Pages: [1]
  Print  
Author Topic: Decision Tree Model Not Visible  (Read 1538 times)
hgwelec
Newbie
*
Posts: 37


« on: October 01, 2008, 05:32:51 PM »

Hello again,



I am trying to use a decision tree learner for a problem.  If i run the stream with just the input file node and the decision tree learner, the resulting decision tree is shown fine. However when i run the following stream (essentially i perform cross-validation), i cannot see the resulting tree (and hence the resulting model).
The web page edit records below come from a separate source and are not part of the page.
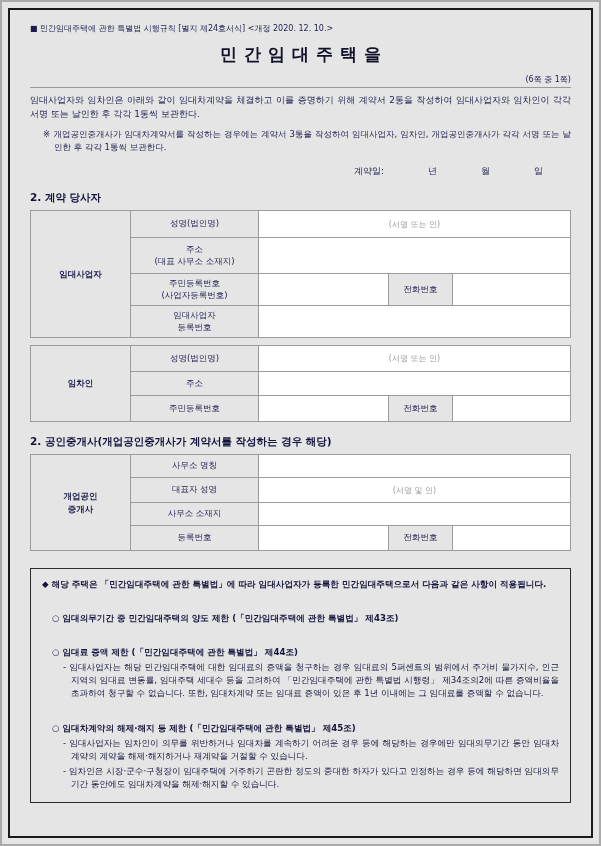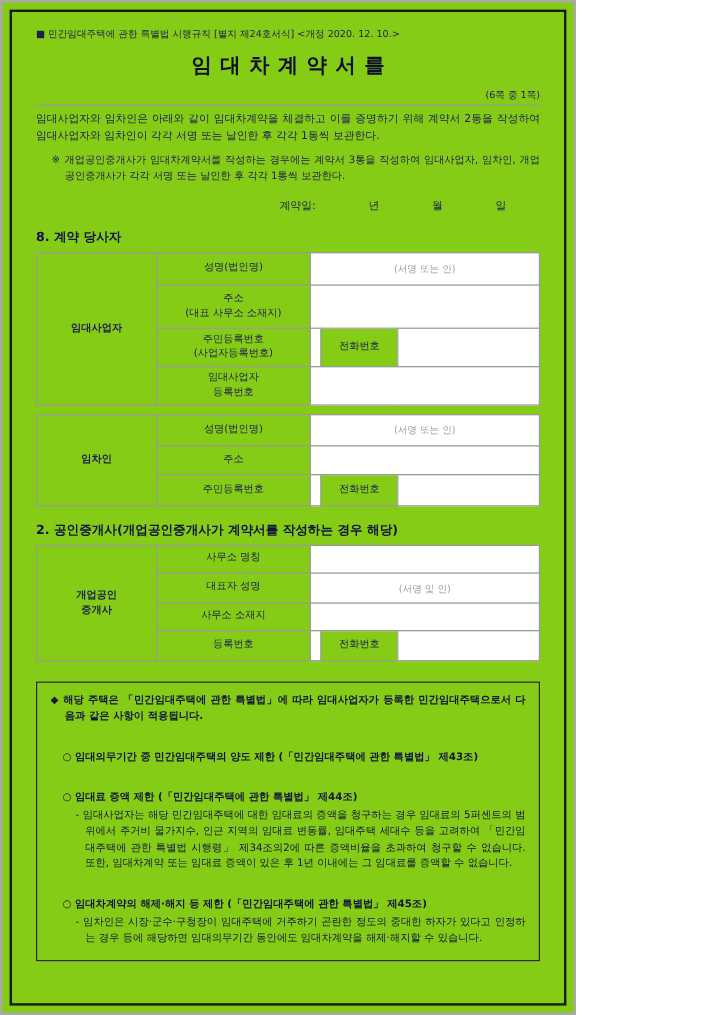--- a/index.html
+++ b/index.html
@@ -1,19 +1,19 @@
 <!DOCTYPE html>
 <html><head>
 <meta charset="utf-8">
 <style>
   * { margin:0; padding:0; box-sizing:border-box; }
   html,body { background:#ffffff; }
   body { font-family:"DejaVu Sans","Liberation Sans",sans-serif; }
   .page {
-    width:480px; height:846px; background:#84cc16;
+    width:601px; height:846px; background:#e5e5e5;
     border:2px solid #aaaaaa; padding:6px; position:relative;
   }
   .frame {
     border:2px solid #1a1a1a; width:100%; height:100%;
     padding:13px 20px 10px 20px;
     display:flex; flex-direction:column; overflow:hidden;
     color:#1d1d4e;
   }
   .header-note { font-size:8px; letter-spacing:0; color:#1d1d4e; }
   .doc-title {
@@ -59,36 +59,36 @@
   .footer { margin-top:auto; text-align:right; font-size:7.5px; color:#2a2a2a; padding-top:8px; }
 </style>
 </head>
 <body>
 
 <div class="page">
   <div class="frame">
 
     <div class="header-note">■ 민간임대주택에 관한 특별법 시행규칙 [별지 제24호서식] &lt;개정 2020. 12. 10.&gt;</div>
 
-    <div class="doc-title">임대차계약서를</div>
+    <div class="doc-title">민간임대주택을</div>
 
     <div class="page-ind">(6쪽 중 1쪽)</div>
     <hr class="top-rule">
 
     <p class="intro">임대사업자와 임차인은 아래와 같이 임대차계약을 체결하고 이를 증명하기 위해 계약서 2통을 작성하여 임대사업자와 임차인이 각각 서명 또는 날인한 후 각각 1통씩 보관한다.</p>
     <p class="copies-note">※ 개업공인중개사가 임대차계약서를 작성하는 경우에는 계약서 3통을 작성하여 임대사업자, 임차인, 개업공인중개사가 각각 서명 또는 날인한 후 각각 1통씩 보관한다.</p>
 
     <div class="date-line">
       <span>계약일:</span>
       <span class="unit">년</span>
       <span class="unit">월</span>
       <span class="unit">일</span>
     </div>
 
-    <div class="sec-heading">8. 계약 당사자</div>
+    <div class="sec-heading">2. 계약 당사자</div>
 
     <table class="form">
       <colgroup>
           <col class="c-party">
           <col class="c-label">
           <col>
           <col class="c-phlbl">
           <col class="c-phval">
         </colgroup>
       <tbody>
@@ -179,18 +179,19 @@
         </tr>
       </tbody>
     </table>
 
     <div class="notice-box">
       <p class="diamond">◆ 해당 주택은 「민간임대주택에 관한 특별법」에 따라 임대사업자가 등록한 민간임대주택으로서 다음과 같은 사항이 적용됩니다.</p>
       <p class="circle">○ 임대의무기간 중 민간임대주택의 양도 제한 (「민간임대주택에 관한 특별법」 제43조)</p>
       <p class="circle">○ 임대료 증액 제한 (「민간임대주택에 관한 특별법」 제44조)</p>
       <p class="dash">- 임대사업자는 해당 민간임대주택에 대한 임대료의 증액을 청구하는 경우 임대료의 5퍼센트의 범위에서 주거비 물가지수, 인근 지역의 임대료 변동률, 임대주택 세대수 등을 고려하여 「민간임대주택에 관한 특별법 시행령」 제34조의2에 따른 증액비율을 초과하여 청구할 수 없습니다. 또한, 임대차계약 또는 임대료 증액이 있은 후 1년 이내에는 그 임대료를 증액할 수 없습니다.</p>
       <p class="circle">○ 임대차계약의 해제·해지 등 제한 (「민간임대주택에 관한 특별법」 제45조)</p>
+      <p class="dash">- 임대사업자는 임차인이 의무를 위반하거나 임대차를 계속하기 어려운 경우 등에 해당하는 경우에만 임대의무기간 동안 임대차계약의 계약을 해제·해지하거나 재계약을 거절할 수 있습니다.</p>
       <p class="dash">- 임차인은 시장·군수·구청장이 임대주택에 거주하기 곤란한 정도의 중대한 하자가 있다고 인정하는 경우 등에 해당하면 임대의무기간 동안에도 임대차계약을 해제·해지할 수 있습니다.</p>
     </div>
 
 
   </div>
 </div>
 
 </body></html>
Here is the setup :

<operator name="Root" class="Process" expanded="yes">
    <operator name="CSVExampleSource" class="CSVExampleSource">
        <parameter key="filename"   value="D:\MyDocumentsr\kvltrain.csv"/>
        <parameter key="label_name"   value="zkvl"/>
    </operator>
    <operator name="FeatureNameFilter" class="FeatureNameFilter">
        <parameter key="skip_features_with_name"   value="(Age|Profession)"/>
    </operator>
    <operator name="XValidation" class="XValidation" expanded="yes">
        <operator name="DecisionTree" class="DecisionTree">
            <parameter key="keep_example_set"   value="true"/>
        </operator>
        <operator name="OperatorChain" class="OperatorChain" expanded="yes">
            <operator name="ModelApplier" class="ModelApplier">
                <list key="application_parameters">
                </list>
            </operator>
            <operator name="ClassificationPerformance" class="ClassificationPerformance">
                <parameter key="absolute_error"   value="true"/>
                <parameter key="accuracy"   value="true"/>
                <list key="class_weights">
                </list>
                <parameter key="classification_error"   value="true"/>
                <parameter key="normalized_absolute_error"   value="true"/>
                <parameter key="root_mean_squared_error"   value="true"/>
                <parameter key="root_relative_squared_error"   value="true"/>
            </operator>
        </operator>
    </operator>
    <operator name="ProcessLog" class="ProcessLog">
        <parameter key="filename"   value="D:\Programs\Rapid-I\rm_workspace\logger.log"/>
        <list key="log">
          <parameter key="accuracy"   value="operator.CSVExampleSource.value.null"/>
        </list>
    </operator>
    <operator name="GnuplotWriter" class="GnuplotWriter">
        <parameter key="additional_parameters"   value="set grid"/>
        <parameter key="name"   value="ProcessLog"/>
        <parameter key="output_file"   value="D:\Programs\Rapid-I\rm_workspace\log.gnu"/>
        <parameter key="values"   value="accuracy"/>
        <parameter key="x_axis"   value="accuracy"/>
    </operator>
</operator>



Any idea as to why this is happening?



Thanks,


Harry
Logged
hgwelec
Newbie
*
Posts: 37


« Reply #1 on: October 02, 2008, 10:15:47 AM »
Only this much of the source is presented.